Records from a data source
◇ ◇ ◇ ◇ ◇ ◇ ◇

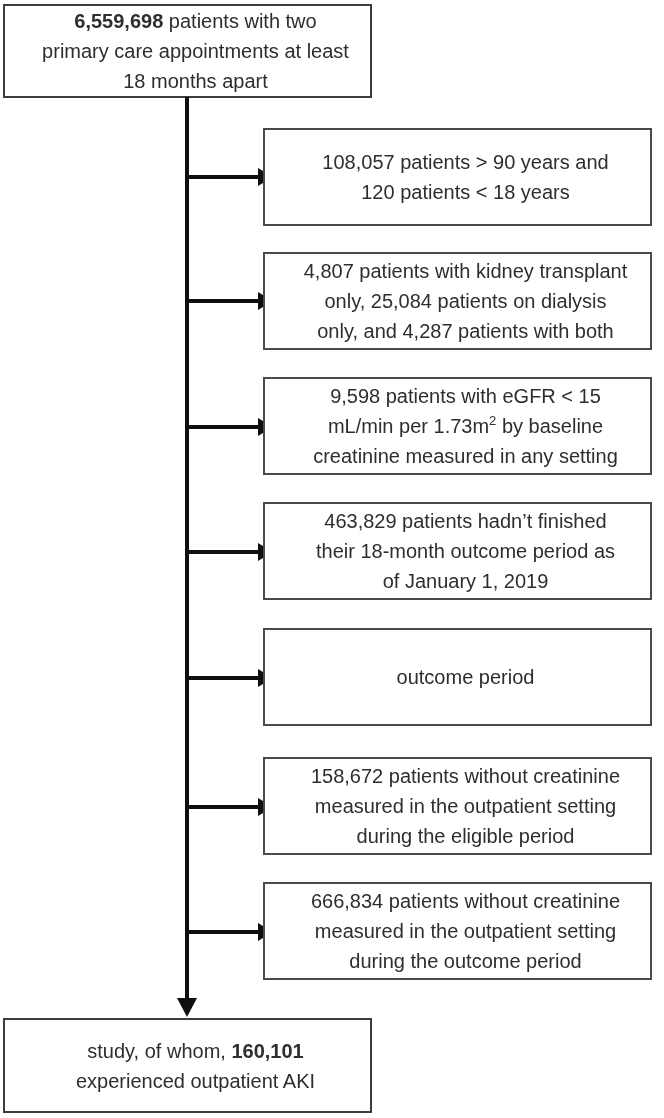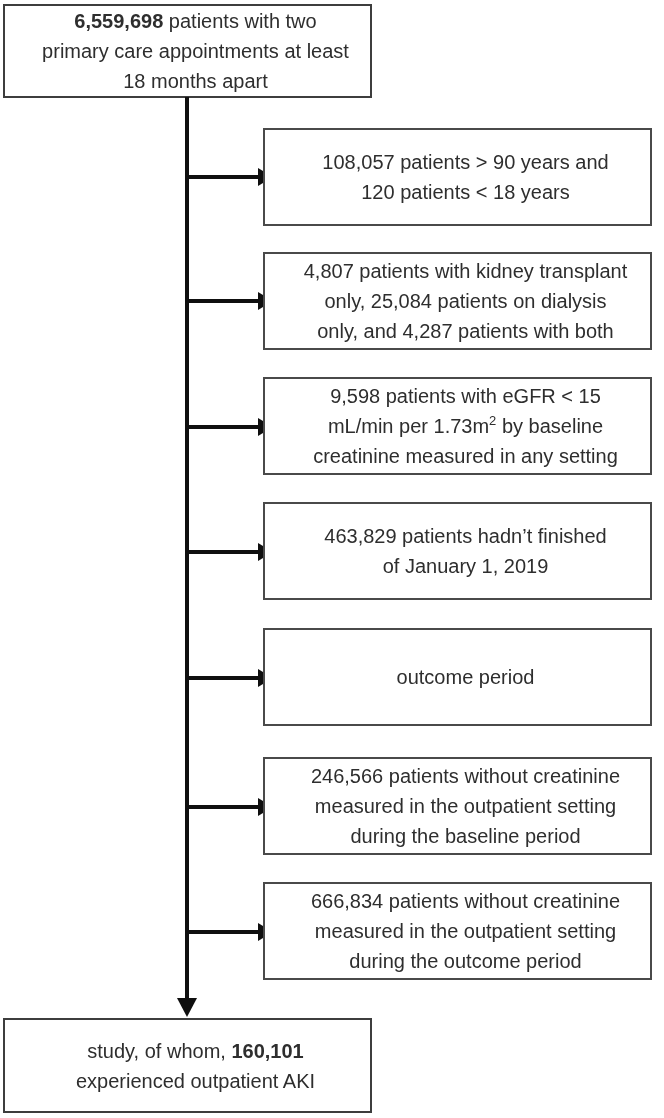--- a/index.html
+++ b/index.html
@@ -121,31 +121,32 @@
   </div>
 
   <div class="box side-box" style="top:377px">
     <div>9,598 patients with eGFR &lt; 15</div>
     <div><span>mL/min per 1.73m</span><sup>2</sup><span> by baseline</span></div>
     <div>creatinine measured in any setting</div>
   </div>
 
   <div class="box side-box" style="top:502px">
     <div>463,829 patients hadn’t finished</div>
+    <div>their 18-month outcome period as</div>
     <div>of January 1, 2019</div>
   </div>
 
   <div class="box side-box" style="top:628px">
     <div>outcome period</div>
   </div>
 
   <div class="box side-box" style="top:757px">
-    <div>246,566 patients without creatinine</div>
+    <div>158,672 patients without creatinine</div>
     <div>measured in the outpatient setting</div>
-    <div>during the baseline period</div>
+    <div>during the eligible period</div>
   </div>
 
   <div class="box side-box" style="top:882px">
     <div>666,834 patients without creatinine</div>
     <div>measured in the outpatient setting</div>
     <div>during the outcome period</div>
   </div>
 
   <div class="box main-box final-box">
     <div><span>study, of whom, </span><span class="bold">160,101</span></div>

◇ ◇ ◇ ◇ ◇ ◇ ◇

HOW TO COMPLETE THIS TASK: What is needed is an exact copy of the lines from the one containing "<div>of January 1, 2019</div>" through the final line of the data, both included, and nothing more.

ANSWER:
     <div>of January 1, 2019</div>
   </div>
 
   <div class="box side-box" style="top:628px">
     <div>outcome period</div>
   </div>
 
   <div class="box side-box" style="top:757px">
-    <div>246,566 patients without creatinine</div>
+    <div>158,672 patients without creatinine</div>
     <div>measured in the outpatient setting</div>
-    <div>during the baseline period</div>
+    <div>during the eligible period</div>
   </div>
 
   <div class="box side-box" style="top:882px">
     <div>666,834 patients without creatinine</div>
     <div>measured in the outpatient setting</div>
     <div>during the outcome period</div>
   </div>
 
   <div class="box main-box final-box">
     <div><span>study, of whom, </span><span class="bold">160,101</span></div>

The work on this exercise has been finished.